There are two families of tools here, and they solve different problems:
- Memoizing values — store the result of a lookup effect keyed by input.
Concurrent misses for the same key share a single in-flight computation, and
both successes and failures are cached. This is
Cache(andScopedCachewhen the cached values own resources). - Sharing resources — store a live resource (a connection, client, or
session) and track how many fibers are using it, releasing it automatically
when the last borrower lets go. This is
RcMapandRcRef.
A third tool, Resource, sits in between: it keeps a
single value loaded in memory and lets you refresh it on demand or on a
schedule.
Which tool do I reach for?
Section titled “Which tool do I reach for?”| You want to… | Use |
|---|---|
| Cache lookups by key, deduplicate concurrent misses, cap size with a TTL | Cache |
| Cache lookups whose values acquire scoped resources | ScopedCache |
| Memoize a single effect (no key) | Effect.cached — see Cache |
| Share one scoped resource across many fibers, ref-counted | RcRef |
| Share scoped resources by key, ref-counted | RcMap |
| Keep a value loaded and refresh it manually or on a schedule | Resource |
A first taste
Section titled “A first taste”The simplest cache is keyed by an input and backed by a lookup effect. Concurrent requests for the same key only run the lookup once.
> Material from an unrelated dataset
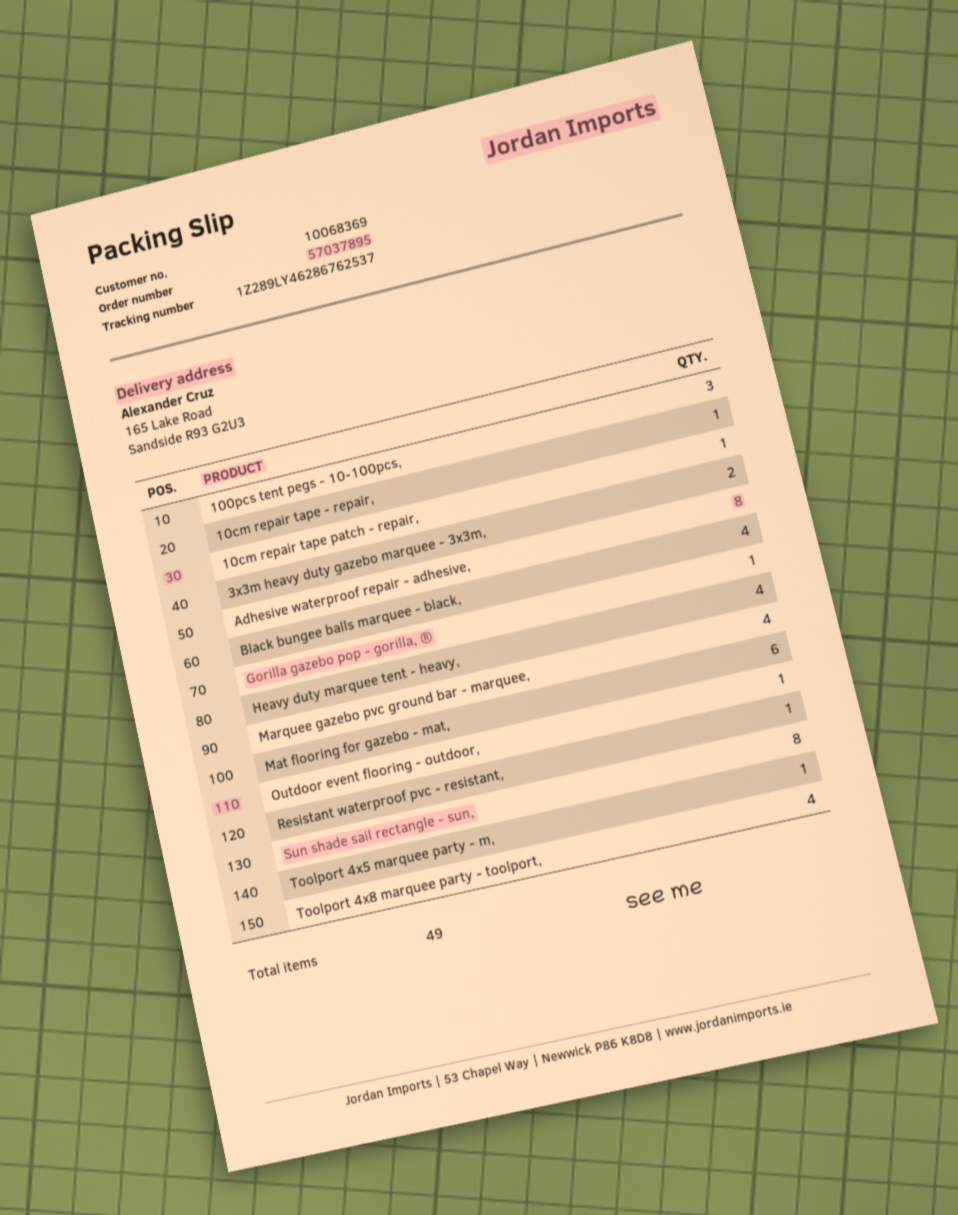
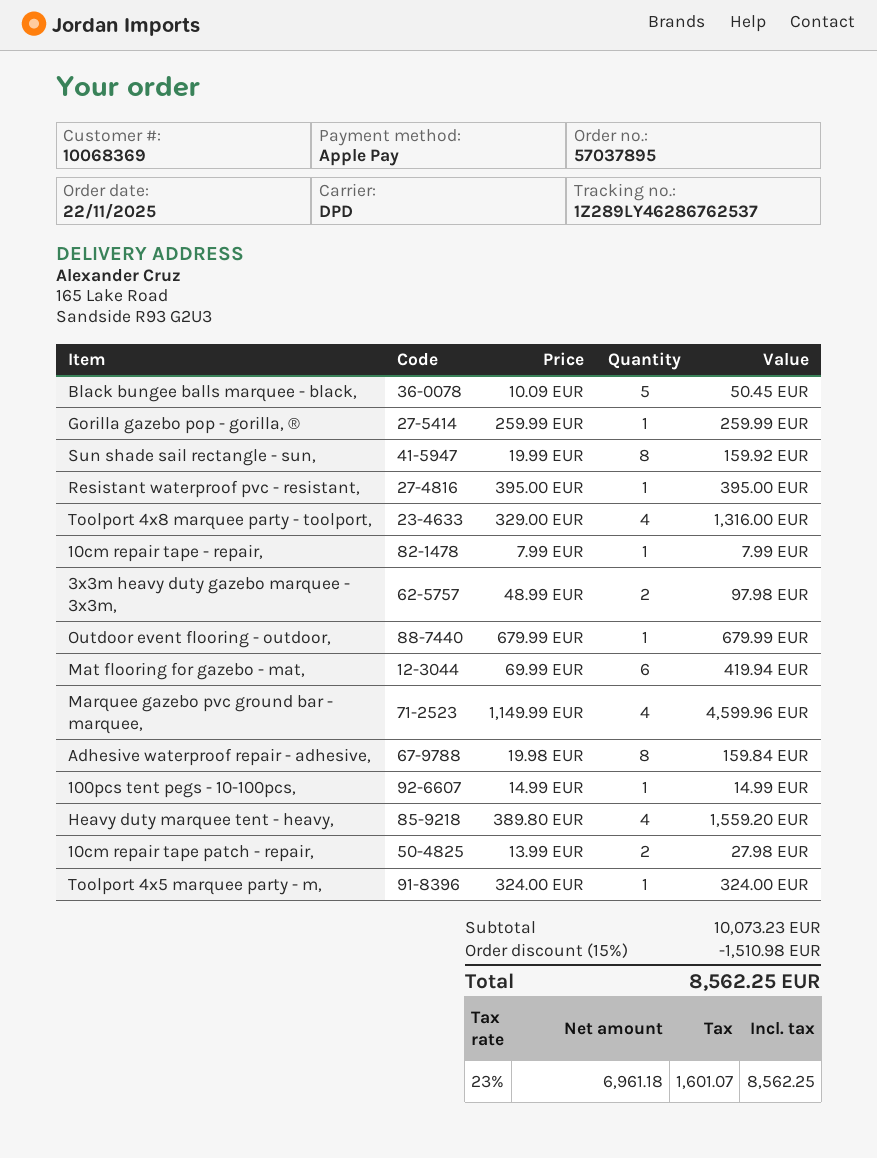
100pcs tent pegs - 10-100pcs,: 3 -> 1
10cm repair tape patch - repair,: 1 -> 2
Black bungee balls marquee - black,: 4 -> 5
import { Cache, Effect } from "effect"
const program = Effect.gen(function*() { // A cache mapping user ids to (here, trivially computed) names. // The lookup runs at most once per key until the entry is evicted. const cache = yield* Cache.make({ capacity: 1000, lookup: (id: number) => Effect.succeed(`user-${id}`) })
const a = yield* Cache.get(cache, 1) // miss: runs the lookup const b = yield* Cache.get(cache, 1) // hit: returns the cached value return [a, b]})In this section
Section titled “In this section”- Cache and ScopedCache — memoize lookups by key, with
capacity limits, fixed or dynamic TTLs, and scoped-resource variants. Also
covers the no-key
Effect.cachedhelpers. - Reference counting —
RcMapandRcRefshare scoped resources and release them when the last reference goes away. - Resource — keep a single value loaded and refresh it
manually or automatically with a
Schedule.
Caching builds on a few concepts covered elsewhere: lookup functions are
ordinary Effects, TTLs use Duration, scoped
resources rely on scopes, and automatic refresh uses
Schedule.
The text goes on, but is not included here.